Tom Hooper aka Atomp
The story behind DayZ standalone is an interesting one. Started by Dean ‘Rocket’ Hall as a mod for ArmA2 centered around an open world multiplayer survival involving zombies and a harsh level of realism, it was then taken on board by ArmA2 developers Bohemia who gave Rocket the tools and money to create an optimized standalone version of the mod. This standalone, DayZ, is what I’ve been having a play with. I played the original mod for a while and luckily it was before it became the bandit/hack infested mess that it is now. I had an interesting time in the mod. It was a new and novel idea and whilst it was somewhat buggy and very clunky, having been crow-barred into the ArmA2 engine, it was fun. The standalone at this point is different yet probably as clunky as the mod. It is an early access release so this will change as development continues but in this preview I’m looking at it as it is now. It’s worth noting that DayZ SA has apparently hit 1 million sales in 4 weeks, not unlike the also early access Starbound. This whole early access business is very nicely pouring money into development, and that’s a pretty good thing.
The gameplay is much the same as the mod, consisting of a first person survival simulation. Thirst, temperature, hunger and health are measured and must be managed through various means. Thirst is an obvious one, although you’ll want it to be fresh water to avoid problems of illness, The same is true for food, as eating rotten food will give food poisoning. Temperature was modeled in the mod and I’m not sure it’s in SA yet, but expect it to be. Rather than having HUD elements, these are now monitored through text popups regarding how hungry, thirsty, etc. your character is. This is functional but is a tad annoying as the messages have a tendency to spam and I’d prefer to have the simple but functional icons from the mod. You’ll spend most of your time looting for supplies and the rest dodging players or zombies. One thing I have noticed is that there are less zombies than I experienced in the mod, although this could be due to the to servers I was playing on. The lack of zombies certainly changed the experience; previously I had some real trouble just staying alive in the face of the environmental dangers but in this case I came across very few. My biggest threat was a lack of loot and of course other players, who whilst they can be avoided will sometimes be sneaky little things. In my experience, sneaking up behind someone in a building and planting a hatchet in their back is not sporting in the slightest, but ah well that’s the nature of the game I suppose.

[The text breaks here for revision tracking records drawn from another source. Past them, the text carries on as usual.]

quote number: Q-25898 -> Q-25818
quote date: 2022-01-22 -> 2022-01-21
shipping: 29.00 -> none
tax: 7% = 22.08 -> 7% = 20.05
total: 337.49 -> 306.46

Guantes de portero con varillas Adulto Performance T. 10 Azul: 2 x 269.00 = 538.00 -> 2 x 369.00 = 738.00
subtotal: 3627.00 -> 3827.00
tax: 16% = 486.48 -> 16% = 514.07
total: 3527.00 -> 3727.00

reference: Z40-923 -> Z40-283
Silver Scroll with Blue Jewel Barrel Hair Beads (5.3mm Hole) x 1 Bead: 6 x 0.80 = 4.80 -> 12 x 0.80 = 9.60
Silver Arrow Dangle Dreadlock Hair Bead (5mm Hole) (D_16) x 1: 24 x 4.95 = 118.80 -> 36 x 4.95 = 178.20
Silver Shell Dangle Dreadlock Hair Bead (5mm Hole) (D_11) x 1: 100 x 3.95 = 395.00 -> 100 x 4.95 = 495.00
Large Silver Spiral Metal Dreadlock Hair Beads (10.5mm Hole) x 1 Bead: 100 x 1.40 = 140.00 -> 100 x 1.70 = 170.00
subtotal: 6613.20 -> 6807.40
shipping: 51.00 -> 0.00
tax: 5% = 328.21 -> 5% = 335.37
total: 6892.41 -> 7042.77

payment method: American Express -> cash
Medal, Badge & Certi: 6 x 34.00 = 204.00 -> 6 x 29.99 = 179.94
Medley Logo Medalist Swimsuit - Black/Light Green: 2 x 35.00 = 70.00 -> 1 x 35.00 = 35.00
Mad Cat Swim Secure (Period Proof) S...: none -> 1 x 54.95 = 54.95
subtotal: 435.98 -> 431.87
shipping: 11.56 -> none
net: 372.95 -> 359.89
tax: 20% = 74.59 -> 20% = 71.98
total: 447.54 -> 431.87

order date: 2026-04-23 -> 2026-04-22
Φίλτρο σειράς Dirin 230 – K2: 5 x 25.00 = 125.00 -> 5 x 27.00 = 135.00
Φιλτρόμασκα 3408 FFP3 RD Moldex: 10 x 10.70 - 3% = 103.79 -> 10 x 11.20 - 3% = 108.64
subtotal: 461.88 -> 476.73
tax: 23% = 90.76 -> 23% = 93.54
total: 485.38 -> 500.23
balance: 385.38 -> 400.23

One of the big changes compared to the mod is the map, which now has a significant increase in the amount of interable buildings, and a change in loot spawning. This makes the game less about knowing exactly which buildings are interable but instead going house to house looking for anything and everything. This is one of the reasons I died that time with the hatchet i the back of my skull, but it also works to make the game much more interesting and spreads out the looting beyond simply using a map with spawn likelihoods marked on the specific locations. As it is, the current spawn system is somewhat harsh in that loot doesn’t respawn very quickly. This loot spawning means that getting to a lightly populated area is almost a must even to get basic loot. The coast is a lost cause, between things being looted already and the resulting desperate and angry recently spawned players looking for anything they can kill for.
In all though I’d say that DayZ SA is still very much in development. However, if you were to chose between it and the mod I’d say that it would be a good idea. I’m not sure what the pricing is likely to be as the game develops but if you enjoyed the mod then it’s probably not a bad idea to drop the money on the early access; the odds are high that you’ll get your monies worth out of it. It’ll remain in development for sometime. It’s planned for years but I’d imagine that, considering it’s current state, it will remain playable and get better throughout that time.
Aesthetically and sound wise the game is early access with much of it likely to change. It already runs and looks better than the mod and it can have its moments, that’s for certain. Much of the sound work has been pulled over from ArmA2, I believe, and that’s not a bad thing at all. Bohemia seem to be the masters of ambient sound; Operation Flashpoint still remains one of the most engrossing and ambient sounding games that I’ve ever played. The animations have been improved since the mod, and in general the military elements of the game’s origin have been filed down to less obvious levels. Performance wise it’s not quite as demanding as ArmA2 and it’s certainly easier on the hard drive space compared to having the entire ArmA2 catalogue installed. With all that said, you’re going to want a gaming rig for this as anything short of that won’t handle it.
The game is available through Steam Early Access for £19.99 (approx $32) and also through the BIS Store, although I’d recommend Steam. Keep in mind that this is Early Access and that whilst it’s mostly fairly stable, there is a chance of bugs, glitches and missing content. Overall I’d say if you’ve played the mod before and enjoyed it then go for it and buy into standalone. The fact is that if you played with and enjoyed the mod then you’re acclimatised to bugs and clunkiness, so standalone isn’t likely to phase you that much. If you’re interested in DayZ and don’t mind bugs and clunkiness, then consider buying in at this stage and if you’ve not played DayZ at all and can’t stand bugs then stay clear of this until it’s finished.